Além disso, uma progressiva dificuldade de audição
foi contribuindo para aumentar seu isolamento. Mas sua inteira
conformidade com a vontade de Deus a ajudava a suportar
resignadamente esses sofrimentos.
“O seu relógio é o Plinio!”
Um conforto lhe ficava, e não pequeno. Era o crescente
afeto de seus filhos, que assim procuravam aliviarlhe o peso da cruz.
Dª Lucilia retribuía empregando todo o seu tempo, não só para
“aconselhar e aperfeiçoar”, mas para rezar cada vez mais por
eles.
Certa feita, quando a família acabava de almoçar,
chegou Dª Yayá, uma das irmãs dela. Ao entrar, disse num tom de
muita intimidade:
— Como é? Vocês ainda estão almoçando?! Eu já
acabei de almoçar há muito tempo!
Dona Lucilia tomava as
refeições mais tarde, para acompanhar Dr. Plinio, pois ele seguia
horários que não eram os do comum das pessoas. Por isso, Dª Yayá
logo acrescentou:
— Lucilia, você
podia pegar os relógios que há nesta casa e guardálos todos.

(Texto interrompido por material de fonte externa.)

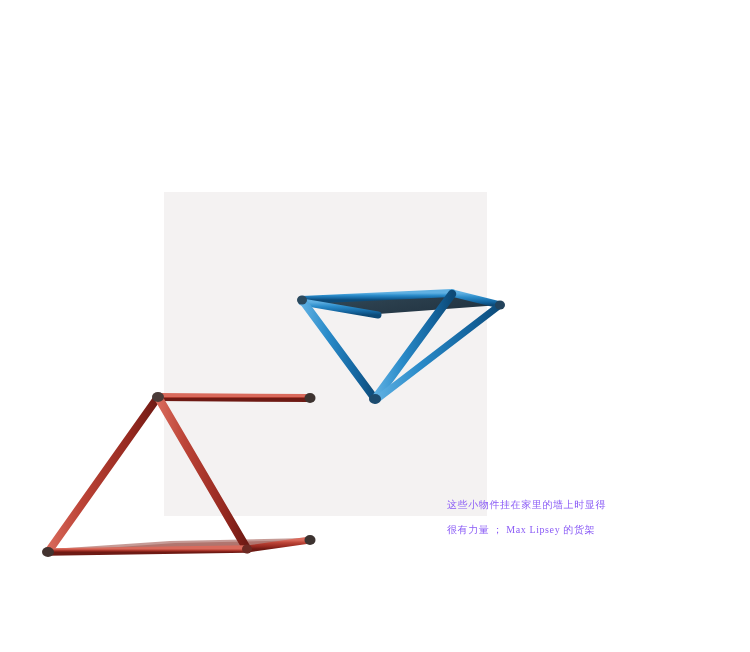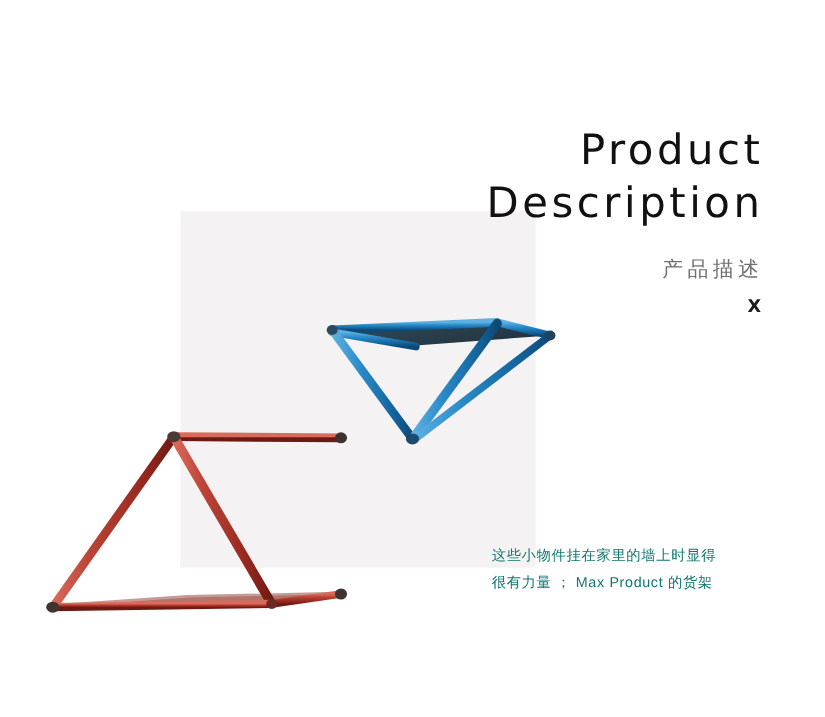--- a/index.html
+++ b/index.html
@@ -174,12 +174,6 @@
     </g>
   </svg>
 
-  <div class="title-block">
-    <span class="title-line">Product</span>
-    <span class="title-line">Description</span>
-    <span class="subtitle-cn">产品描述</span>
-    <span class="subtitle-mark">X</span>
-  </div>
 
   <div class="body-copy">
     <p>这些小物件挂在家里的墙上时显得</p>

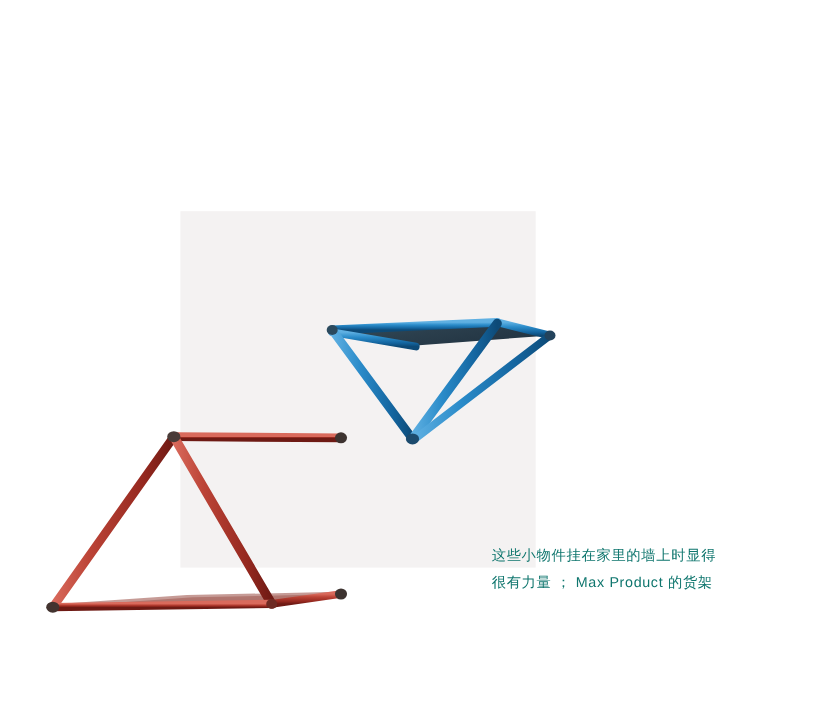--- a/index.html
+++ b/index.html
@@ -85,11 +85,11 @@
   }
   .body-copy p {
     margin: 0;
-    font-family: Liberation Sans, sans-serif;
-    font-size: 13px;
+    font-family: Liberation Serif, serif;
+    font-size: 10px;
     line-height: 25px;
     letter-spacing: 0.6px;
-    color: #0f766e;
+    color: #8b5cf6;
   }
 </style>
 </head>

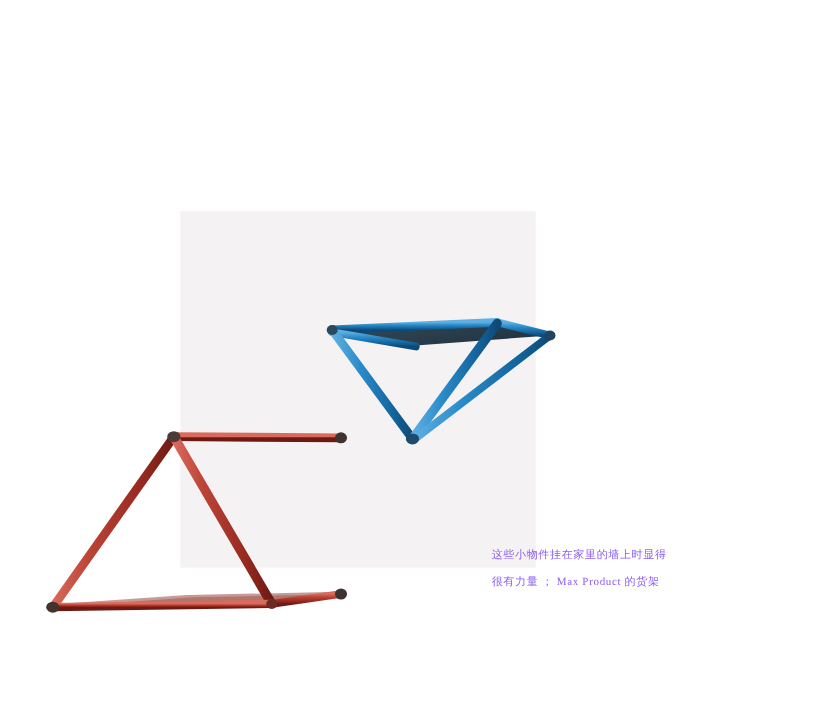--- a/index.html
+++ b/index.html
@@ -177,7 +177,7 @@
 
   <div class="body-copy">
     <p>这些小物件挂在家里的墙上时显得</p>
-    <p>很有力量 ； Max Product 的货架</p>
+    <p>很有力量 ； Max Lipsey 的货架</p>
   </div>
 
 </div>

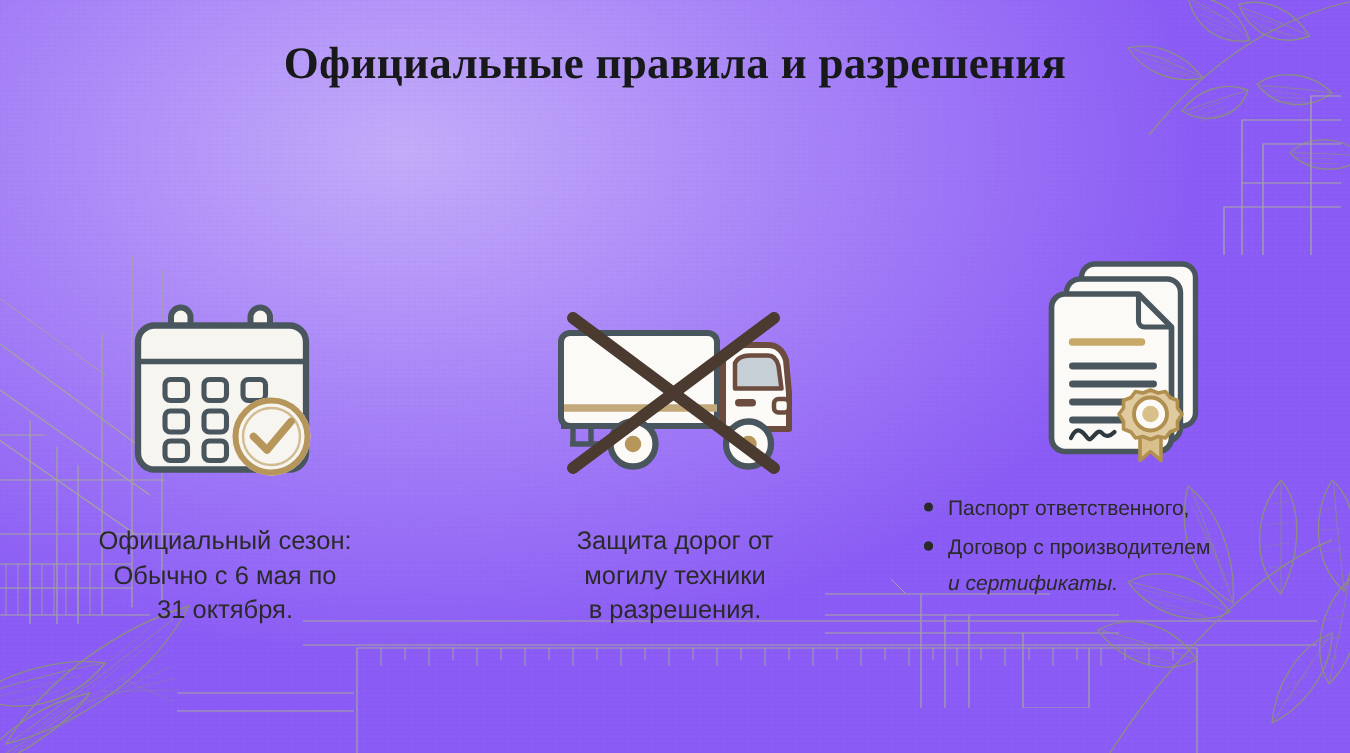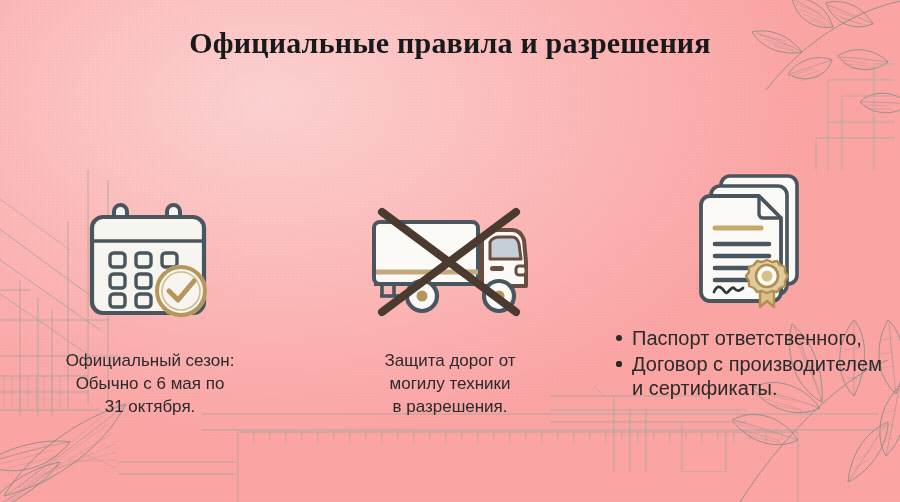--- a/index.html
+++ b/index.html
@@ -18,7 +18,7 @@
     position: relative;
     width: 900px;
     height: 502px;
-    background: #fca5a5;
+    background: #8b5cf6;
     overflow: hidden;
   }
 

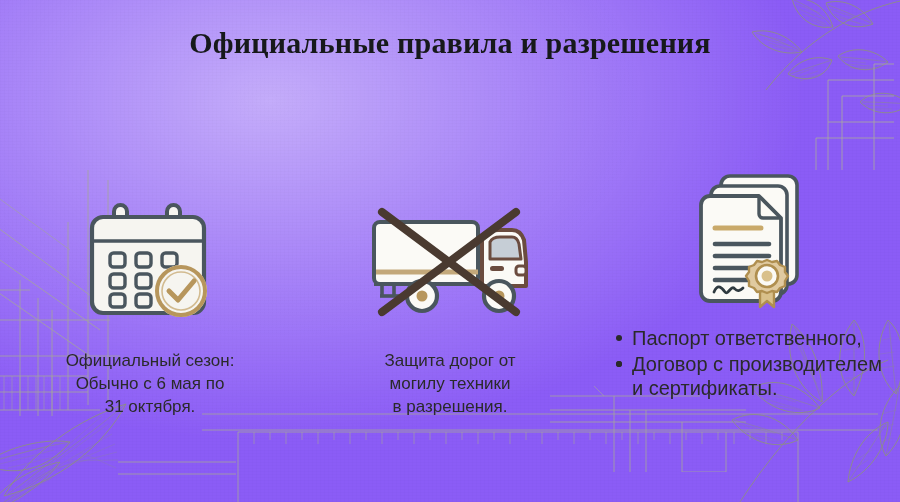--- a/index.html
+++ b/index.html
@@ -108,7 +108,7 @@
   #bullet-list li {
     position: relative;
     padding-left: 16px;
-    font-size: 20px;
+    font-size: 14px;
     line-height: 24px;
     color: #2a2a2a;
     margin-bottom: 2px;

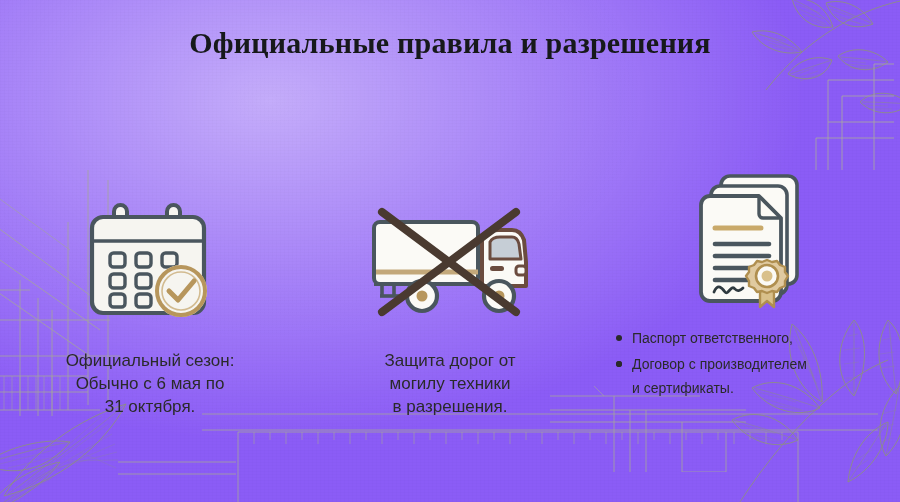--- a/index.html
+++ b/index.html
@@ -125,6 +125,7 @@
   #bullet-list li .cont {
     display: block;
     padding-left: 0;
+    font-style: italic;
   }
 </style>
 </head>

— Mas, por que isso, Yayá? — indagou calmamente Dª
Lucilia.
— Porque o seu relógio é o Plinio. O tempo inteiro
você toma como ponto de referência os horários dele: é a hora de
Plinio se levantar, a hora de Plinio sair, a hora de Plinio voltar, a
hora de Plinio almoçar... De maneira que relógio para você não
vale nada!
O comentário de sua irmã correspondia à realidade, em
boa medida, pelo que Dª Lucilia o tomou com inteira naturalidade,
respondendo apenas com um sorriso afável, como quem diz: “É isso
mesmo...”
Para tal mãe, que levava a estima por seu filho a ponto
de regular seu horário pelo dele, muito custou um período durante o
qual ele teve de se ausentar inúmeras noites seguidas.